Amex-Backed Digital Wallet Abra Joins Forces with Litecoin
Litecoin got a boost in early April when the crypto trading app, Abra, announced that it is moving away from Bitcoin for smart contracts and moving towards Litecoin smart contracts feature to power the company’s exchange and wallet products.
A digital wallet designed for smartphones that lets people around the world buy and hold up to 20 cryptocurrencies and 50 fiat currencies, Abra recently raised over $40 million in funding from American Express, Fidelity’s venture capital arm, and Foxconn, the asian manufacturer of parts for Apple.
Describing the decision to choose Litecoin’s smart contract feature for the company’s exchange and wallet products, Abra CEO Bill Barhydt cited three critical reasons: Litecoin’s commitment to Bitcoin compatibility, better scalability than Bitcoin in the short term, and lower mining fees.
So, what does this news mean for the future of Litecoin as a currency?

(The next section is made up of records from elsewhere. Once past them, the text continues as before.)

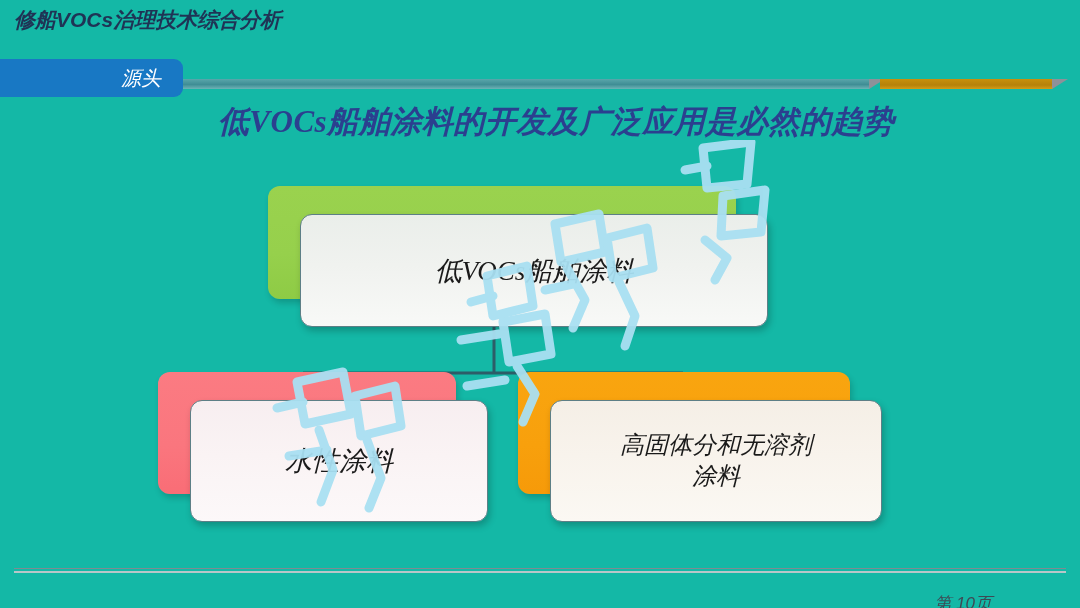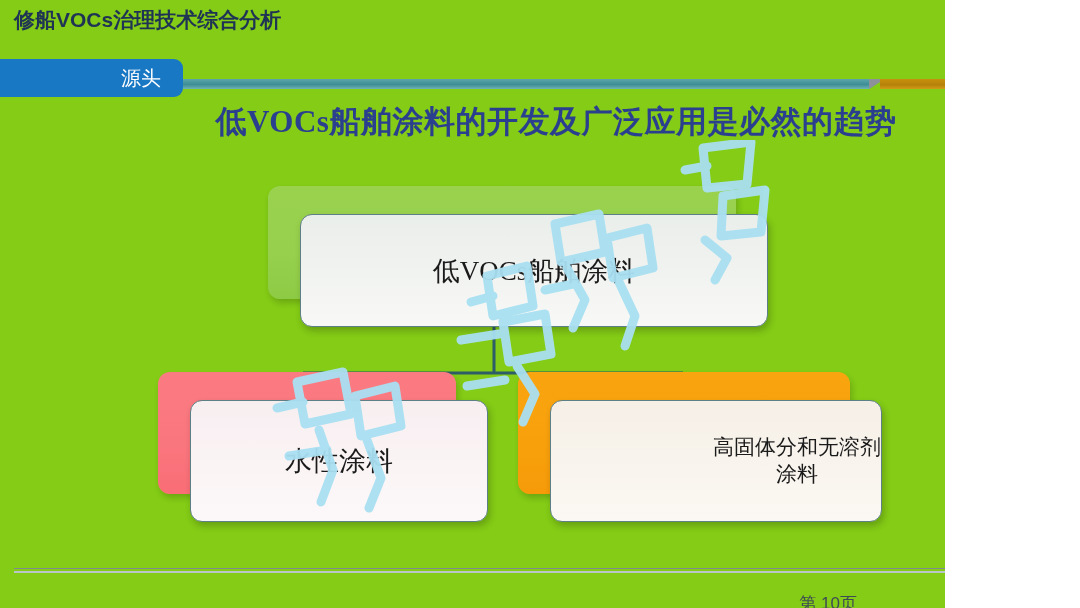--- a/index.html
+++ b/index.html
@@ -11,9 +11,10 @@
   }
   #slide {
     position: relative;
-    width: 945px; height: 608px;
-    background: #84cc16;
+    width: 1080px; height: 608px;
+    background: #14b8a6;
     overflow: hidden;
+    font-style: italic;
   }
 
   

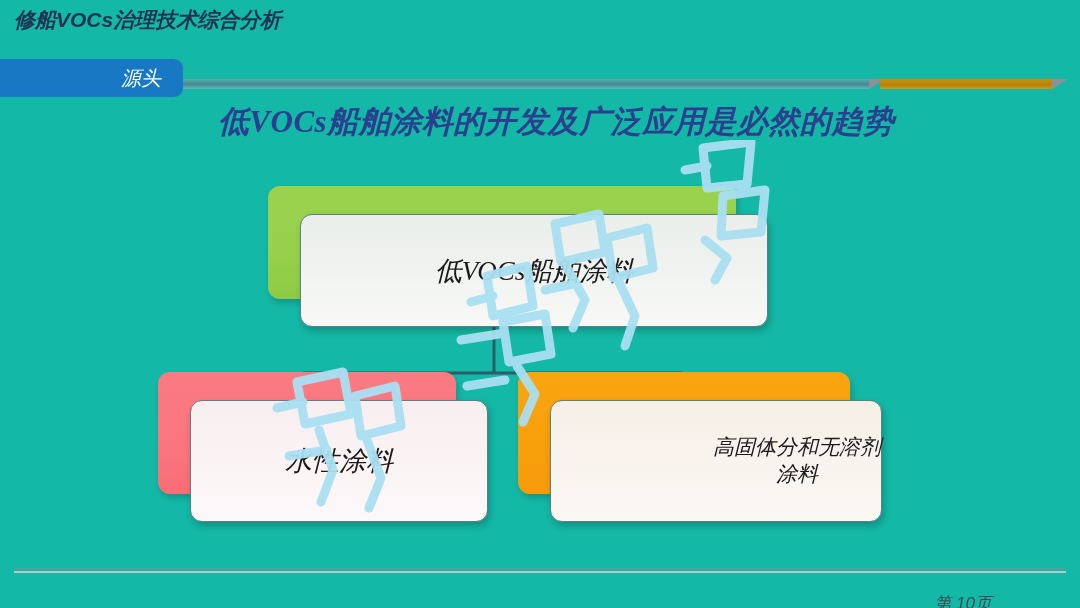--- a/index.html
+++ b/index.html
@@ -167,9 +167,8 @@
     width: 332px; height: 122px;
     background: linear-gradient(180deg, #f5efe6 0%, #f8f3ec 45%, #fbf8f3 100%);
     border: 1px solid #5d7f86;
-    font-size: 21px;
+    font-size: 24px;
     line-height: 1.3;
-    justify-content: flex-end;
   }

Let’s take a closer look.
Often described as the “silver to Bitcoin’s gold,” Litecoin was developed in 2011 as an alternative to Bitcoin. Litecoin uses the Scrypt algorithm to verify transactions, which is faster and more energy-efficient than Bitcoin’s SHA-256 mining algorithm.
Even so, Litecoin is considered underrated by many cryptocurrency experts. The cryptocurrency gained quite a bit of attention following Abra’s announcement about joining forces, and the weekly high on April 3 reached $136. Now, a few weeks later, it is still around the same price, and many cryptocurrency experts are setting their sights high on Litecoin’s price by the end of 2018, with some predicting it will reach $600 and others, such as Founder of Cryptosrus George Tung, predicting it could go as high as $1,500.
Crypto’s Bright Future
Abra CEO Barhydt is optimistic about the future of crypto despite the many recent regulations in the space. He believes that the crypto market will boom again in 2018 as appetite grows for so-called altcoins. “People are really interested in altcoins, what’s going to be the next big thing,” he said. “We weren’t expecting the growth to be this fast.”
Barhydt also believes that, given crypto’s mainstream adoption, it’s only a matter of time before large-scale institutional money will start coming in.
“There really is zero large-scale institutional money from the west in crypto right now,” Barhydt said. “That is happening in Japan. Once a large sizable chunk of Western institutional money starts to come in – watch out,” before adding: “Institutional interest is now starting to grow regardless of the Google trends.”